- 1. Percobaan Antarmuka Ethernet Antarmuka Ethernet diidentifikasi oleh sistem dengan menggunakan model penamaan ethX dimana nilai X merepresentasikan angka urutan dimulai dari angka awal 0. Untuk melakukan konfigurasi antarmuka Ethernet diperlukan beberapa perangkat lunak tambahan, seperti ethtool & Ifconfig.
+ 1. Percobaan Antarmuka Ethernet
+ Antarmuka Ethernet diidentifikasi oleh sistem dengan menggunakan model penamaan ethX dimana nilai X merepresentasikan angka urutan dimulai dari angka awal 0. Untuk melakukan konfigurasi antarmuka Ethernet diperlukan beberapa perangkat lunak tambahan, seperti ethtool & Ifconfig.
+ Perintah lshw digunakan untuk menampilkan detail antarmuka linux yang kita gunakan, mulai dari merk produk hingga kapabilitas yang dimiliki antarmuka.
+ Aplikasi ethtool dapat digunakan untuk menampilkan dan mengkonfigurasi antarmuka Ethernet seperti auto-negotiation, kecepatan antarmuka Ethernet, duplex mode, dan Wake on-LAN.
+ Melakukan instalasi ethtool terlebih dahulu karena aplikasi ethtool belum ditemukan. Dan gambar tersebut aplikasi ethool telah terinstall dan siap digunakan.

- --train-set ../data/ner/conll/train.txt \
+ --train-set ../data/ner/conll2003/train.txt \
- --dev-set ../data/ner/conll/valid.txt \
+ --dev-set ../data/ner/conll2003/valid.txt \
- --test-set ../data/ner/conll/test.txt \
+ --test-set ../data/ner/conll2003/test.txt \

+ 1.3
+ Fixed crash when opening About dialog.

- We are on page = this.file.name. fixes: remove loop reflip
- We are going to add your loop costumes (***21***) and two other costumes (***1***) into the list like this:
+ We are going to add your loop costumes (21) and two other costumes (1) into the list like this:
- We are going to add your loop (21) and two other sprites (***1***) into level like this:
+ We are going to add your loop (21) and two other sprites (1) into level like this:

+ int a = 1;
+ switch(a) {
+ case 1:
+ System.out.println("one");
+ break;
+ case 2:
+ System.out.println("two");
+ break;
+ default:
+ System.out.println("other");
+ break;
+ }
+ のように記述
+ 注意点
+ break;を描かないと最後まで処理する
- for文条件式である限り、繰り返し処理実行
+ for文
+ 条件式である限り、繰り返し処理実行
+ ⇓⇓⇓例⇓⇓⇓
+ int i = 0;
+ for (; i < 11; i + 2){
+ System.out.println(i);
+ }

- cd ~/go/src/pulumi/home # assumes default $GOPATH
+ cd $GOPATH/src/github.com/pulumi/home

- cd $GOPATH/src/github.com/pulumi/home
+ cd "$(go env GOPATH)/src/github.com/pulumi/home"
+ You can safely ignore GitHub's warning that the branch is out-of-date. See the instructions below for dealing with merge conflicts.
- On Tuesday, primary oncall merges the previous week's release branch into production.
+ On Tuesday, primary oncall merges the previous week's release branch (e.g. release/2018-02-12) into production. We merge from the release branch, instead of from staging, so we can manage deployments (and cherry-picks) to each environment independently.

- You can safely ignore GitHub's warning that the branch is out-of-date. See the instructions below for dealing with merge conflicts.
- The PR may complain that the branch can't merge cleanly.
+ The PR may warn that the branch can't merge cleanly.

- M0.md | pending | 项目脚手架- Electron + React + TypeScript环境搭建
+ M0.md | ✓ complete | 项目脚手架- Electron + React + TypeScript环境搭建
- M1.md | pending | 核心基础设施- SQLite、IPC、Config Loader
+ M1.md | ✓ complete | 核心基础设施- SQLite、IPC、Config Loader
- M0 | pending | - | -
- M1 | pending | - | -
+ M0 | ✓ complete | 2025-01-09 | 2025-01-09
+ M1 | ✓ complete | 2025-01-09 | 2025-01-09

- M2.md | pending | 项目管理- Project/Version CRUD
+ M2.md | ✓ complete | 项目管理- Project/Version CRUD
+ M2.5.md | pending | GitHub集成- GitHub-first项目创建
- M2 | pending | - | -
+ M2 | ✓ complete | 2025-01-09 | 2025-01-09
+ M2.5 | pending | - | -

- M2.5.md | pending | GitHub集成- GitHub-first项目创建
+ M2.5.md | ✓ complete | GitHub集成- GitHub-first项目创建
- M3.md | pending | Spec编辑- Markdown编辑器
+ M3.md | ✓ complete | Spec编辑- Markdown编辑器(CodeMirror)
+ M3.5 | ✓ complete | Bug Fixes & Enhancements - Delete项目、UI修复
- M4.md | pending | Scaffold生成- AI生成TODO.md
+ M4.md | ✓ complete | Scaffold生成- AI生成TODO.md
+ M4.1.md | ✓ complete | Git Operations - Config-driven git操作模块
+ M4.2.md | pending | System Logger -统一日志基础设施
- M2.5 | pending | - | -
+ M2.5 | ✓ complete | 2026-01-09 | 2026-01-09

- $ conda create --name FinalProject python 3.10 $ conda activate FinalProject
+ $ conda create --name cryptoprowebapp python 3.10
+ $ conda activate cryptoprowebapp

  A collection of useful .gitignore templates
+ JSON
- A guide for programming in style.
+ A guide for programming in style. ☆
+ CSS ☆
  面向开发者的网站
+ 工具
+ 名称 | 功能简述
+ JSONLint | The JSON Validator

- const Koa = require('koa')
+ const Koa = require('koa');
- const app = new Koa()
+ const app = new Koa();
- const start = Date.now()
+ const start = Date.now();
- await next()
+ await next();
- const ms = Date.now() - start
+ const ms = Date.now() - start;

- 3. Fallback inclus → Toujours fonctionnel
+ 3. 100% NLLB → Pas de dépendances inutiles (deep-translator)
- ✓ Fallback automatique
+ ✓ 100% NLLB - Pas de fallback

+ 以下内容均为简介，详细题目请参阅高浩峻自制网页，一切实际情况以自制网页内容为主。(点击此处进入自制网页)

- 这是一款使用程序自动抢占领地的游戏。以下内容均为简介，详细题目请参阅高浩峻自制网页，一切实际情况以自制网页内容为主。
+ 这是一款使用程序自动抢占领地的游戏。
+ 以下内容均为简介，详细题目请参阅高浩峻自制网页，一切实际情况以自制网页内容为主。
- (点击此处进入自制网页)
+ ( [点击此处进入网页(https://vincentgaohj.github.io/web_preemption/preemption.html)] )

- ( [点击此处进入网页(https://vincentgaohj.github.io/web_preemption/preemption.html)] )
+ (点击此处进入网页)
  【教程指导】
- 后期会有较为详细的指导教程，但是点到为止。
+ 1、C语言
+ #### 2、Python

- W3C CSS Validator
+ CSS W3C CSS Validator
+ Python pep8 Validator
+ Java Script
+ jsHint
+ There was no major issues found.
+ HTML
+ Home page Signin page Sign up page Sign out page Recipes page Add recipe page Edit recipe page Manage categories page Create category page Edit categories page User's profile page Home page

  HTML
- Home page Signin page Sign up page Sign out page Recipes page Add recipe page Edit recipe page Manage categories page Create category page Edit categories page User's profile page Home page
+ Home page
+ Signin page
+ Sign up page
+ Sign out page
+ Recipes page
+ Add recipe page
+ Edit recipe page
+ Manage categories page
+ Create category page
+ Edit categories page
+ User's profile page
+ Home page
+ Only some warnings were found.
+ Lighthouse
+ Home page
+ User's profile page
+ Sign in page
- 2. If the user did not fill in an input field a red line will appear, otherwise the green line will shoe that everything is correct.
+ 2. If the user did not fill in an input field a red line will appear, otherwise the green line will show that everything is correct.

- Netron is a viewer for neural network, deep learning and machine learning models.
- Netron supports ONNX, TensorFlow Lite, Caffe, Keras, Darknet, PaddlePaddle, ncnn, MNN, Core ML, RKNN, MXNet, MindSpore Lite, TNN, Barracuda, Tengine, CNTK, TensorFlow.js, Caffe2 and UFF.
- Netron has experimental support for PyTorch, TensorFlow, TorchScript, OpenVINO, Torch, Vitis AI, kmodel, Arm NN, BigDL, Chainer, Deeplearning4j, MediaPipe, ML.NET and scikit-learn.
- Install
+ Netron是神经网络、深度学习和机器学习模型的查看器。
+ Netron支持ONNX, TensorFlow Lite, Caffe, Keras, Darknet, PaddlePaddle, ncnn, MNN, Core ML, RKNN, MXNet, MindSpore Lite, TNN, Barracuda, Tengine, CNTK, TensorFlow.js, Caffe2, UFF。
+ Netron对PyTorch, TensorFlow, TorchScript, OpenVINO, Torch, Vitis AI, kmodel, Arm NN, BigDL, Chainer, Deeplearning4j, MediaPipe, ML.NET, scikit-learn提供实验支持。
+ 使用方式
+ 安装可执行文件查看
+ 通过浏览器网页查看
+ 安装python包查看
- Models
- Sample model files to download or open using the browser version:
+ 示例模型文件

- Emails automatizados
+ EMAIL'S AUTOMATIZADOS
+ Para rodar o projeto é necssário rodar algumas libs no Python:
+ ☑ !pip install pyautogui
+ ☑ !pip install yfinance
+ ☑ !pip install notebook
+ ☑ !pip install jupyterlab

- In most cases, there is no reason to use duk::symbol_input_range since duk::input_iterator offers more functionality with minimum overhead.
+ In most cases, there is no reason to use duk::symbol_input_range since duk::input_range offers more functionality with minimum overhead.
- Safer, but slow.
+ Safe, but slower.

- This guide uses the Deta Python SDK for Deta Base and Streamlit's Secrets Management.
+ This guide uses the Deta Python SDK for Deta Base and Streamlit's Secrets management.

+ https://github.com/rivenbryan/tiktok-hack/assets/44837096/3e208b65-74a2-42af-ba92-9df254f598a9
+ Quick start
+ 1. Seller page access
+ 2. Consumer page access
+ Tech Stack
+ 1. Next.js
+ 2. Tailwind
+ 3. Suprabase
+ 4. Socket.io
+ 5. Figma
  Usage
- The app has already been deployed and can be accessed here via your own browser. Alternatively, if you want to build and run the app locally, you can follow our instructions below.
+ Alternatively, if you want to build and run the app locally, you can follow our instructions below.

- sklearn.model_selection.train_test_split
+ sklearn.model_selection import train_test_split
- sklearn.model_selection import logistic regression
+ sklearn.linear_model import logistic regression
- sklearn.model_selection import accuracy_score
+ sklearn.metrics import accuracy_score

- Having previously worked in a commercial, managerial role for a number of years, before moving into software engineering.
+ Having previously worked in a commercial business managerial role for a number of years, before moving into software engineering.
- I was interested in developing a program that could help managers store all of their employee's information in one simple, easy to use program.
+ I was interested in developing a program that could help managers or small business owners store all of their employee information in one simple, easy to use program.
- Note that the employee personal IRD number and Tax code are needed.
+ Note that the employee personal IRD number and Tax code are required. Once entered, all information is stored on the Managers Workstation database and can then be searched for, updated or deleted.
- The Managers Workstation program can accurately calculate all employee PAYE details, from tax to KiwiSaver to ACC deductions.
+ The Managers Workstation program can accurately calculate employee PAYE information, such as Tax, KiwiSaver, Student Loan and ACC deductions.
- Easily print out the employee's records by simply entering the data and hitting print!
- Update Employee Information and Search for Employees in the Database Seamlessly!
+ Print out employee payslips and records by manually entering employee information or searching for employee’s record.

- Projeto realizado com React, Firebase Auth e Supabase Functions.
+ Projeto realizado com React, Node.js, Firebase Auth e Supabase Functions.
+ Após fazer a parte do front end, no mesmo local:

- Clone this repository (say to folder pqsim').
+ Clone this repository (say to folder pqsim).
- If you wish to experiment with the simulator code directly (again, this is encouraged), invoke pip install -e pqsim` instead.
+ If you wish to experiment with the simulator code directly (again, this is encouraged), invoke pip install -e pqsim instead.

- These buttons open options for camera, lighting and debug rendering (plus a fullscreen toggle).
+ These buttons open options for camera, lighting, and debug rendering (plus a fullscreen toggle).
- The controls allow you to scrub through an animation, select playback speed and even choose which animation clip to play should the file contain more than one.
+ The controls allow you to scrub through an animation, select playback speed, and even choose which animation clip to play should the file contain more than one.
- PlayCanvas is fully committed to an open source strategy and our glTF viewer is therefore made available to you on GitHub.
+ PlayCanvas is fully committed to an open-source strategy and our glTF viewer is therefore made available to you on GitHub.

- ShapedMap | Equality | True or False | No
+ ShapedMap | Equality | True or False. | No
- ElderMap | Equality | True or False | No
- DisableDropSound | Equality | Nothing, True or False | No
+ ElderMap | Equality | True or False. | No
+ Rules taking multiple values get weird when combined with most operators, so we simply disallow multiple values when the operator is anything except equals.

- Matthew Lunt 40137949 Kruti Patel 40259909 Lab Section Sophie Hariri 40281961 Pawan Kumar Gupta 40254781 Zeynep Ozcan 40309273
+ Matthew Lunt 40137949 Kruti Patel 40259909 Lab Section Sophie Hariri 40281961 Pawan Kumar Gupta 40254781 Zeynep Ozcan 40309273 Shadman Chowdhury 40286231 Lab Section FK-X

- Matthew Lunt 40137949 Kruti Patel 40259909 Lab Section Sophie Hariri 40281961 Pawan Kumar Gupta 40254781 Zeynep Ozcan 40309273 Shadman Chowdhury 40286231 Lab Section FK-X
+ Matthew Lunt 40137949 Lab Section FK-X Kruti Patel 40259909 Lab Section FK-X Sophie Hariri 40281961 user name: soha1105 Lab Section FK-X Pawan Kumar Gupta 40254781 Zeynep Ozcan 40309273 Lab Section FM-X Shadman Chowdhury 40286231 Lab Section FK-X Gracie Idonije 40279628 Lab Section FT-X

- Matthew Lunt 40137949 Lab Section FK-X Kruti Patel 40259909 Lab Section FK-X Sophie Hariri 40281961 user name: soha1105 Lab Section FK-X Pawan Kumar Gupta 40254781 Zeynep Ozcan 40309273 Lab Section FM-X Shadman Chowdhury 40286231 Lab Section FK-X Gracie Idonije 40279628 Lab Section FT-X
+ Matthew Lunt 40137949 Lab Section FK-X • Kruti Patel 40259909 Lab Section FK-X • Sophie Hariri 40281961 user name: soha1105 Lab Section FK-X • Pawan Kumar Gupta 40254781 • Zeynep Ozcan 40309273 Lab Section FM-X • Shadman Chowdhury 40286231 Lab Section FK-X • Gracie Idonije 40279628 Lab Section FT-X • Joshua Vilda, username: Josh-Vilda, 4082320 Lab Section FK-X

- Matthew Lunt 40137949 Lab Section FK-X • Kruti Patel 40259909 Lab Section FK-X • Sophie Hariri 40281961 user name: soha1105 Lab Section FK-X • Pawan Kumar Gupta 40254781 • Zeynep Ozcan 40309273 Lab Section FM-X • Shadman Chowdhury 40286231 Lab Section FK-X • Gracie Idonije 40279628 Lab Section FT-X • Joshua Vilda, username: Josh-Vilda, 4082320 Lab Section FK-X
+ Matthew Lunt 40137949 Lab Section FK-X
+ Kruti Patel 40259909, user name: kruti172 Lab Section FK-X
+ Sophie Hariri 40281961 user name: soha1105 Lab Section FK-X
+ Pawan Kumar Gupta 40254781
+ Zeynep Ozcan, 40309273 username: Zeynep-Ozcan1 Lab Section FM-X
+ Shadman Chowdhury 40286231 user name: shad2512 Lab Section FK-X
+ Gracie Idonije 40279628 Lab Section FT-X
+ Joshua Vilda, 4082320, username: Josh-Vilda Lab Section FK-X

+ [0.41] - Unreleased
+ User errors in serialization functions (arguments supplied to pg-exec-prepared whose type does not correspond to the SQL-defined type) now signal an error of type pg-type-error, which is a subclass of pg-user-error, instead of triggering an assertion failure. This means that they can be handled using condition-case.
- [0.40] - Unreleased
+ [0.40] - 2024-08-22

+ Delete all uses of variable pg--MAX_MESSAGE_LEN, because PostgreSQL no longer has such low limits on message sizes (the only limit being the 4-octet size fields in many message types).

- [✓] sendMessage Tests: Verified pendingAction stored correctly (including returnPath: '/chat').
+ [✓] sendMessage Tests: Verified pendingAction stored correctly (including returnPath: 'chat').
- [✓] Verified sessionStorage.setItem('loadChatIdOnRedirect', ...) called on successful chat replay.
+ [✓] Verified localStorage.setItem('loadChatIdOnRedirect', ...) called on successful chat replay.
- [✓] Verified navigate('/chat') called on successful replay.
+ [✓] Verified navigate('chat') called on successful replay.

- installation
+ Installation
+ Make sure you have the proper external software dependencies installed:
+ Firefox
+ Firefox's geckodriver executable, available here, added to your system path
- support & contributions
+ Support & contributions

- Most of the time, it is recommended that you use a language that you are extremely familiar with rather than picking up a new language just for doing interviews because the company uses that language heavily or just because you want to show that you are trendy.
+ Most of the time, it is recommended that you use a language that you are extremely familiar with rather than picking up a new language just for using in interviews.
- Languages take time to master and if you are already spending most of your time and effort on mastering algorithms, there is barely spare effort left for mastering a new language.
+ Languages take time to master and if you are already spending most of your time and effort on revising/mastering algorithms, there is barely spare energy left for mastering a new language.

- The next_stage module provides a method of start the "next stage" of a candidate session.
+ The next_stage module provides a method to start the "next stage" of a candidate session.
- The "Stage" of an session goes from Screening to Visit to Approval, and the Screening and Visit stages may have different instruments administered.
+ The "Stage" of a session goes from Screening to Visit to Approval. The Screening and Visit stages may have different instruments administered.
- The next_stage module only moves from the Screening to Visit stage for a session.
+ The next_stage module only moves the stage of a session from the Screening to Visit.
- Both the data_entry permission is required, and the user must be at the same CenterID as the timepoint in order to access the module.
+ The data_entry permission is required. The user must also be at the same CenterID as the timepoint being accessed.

-=-=-

[ASSIGNMENT] All lines in the entries above that include "Equality" should be found and copied.

[SOLUTION FOR THIS PROBLEM]
- ShapedMap | Equality | True or False | No
+ ShapedMap | Equality | True or False. | No
- ElderMap | Equality | True or False | No
- DisableDropSound | Equality | Nothing, True or False | No
+ ElderMap | Equality | True or False. | No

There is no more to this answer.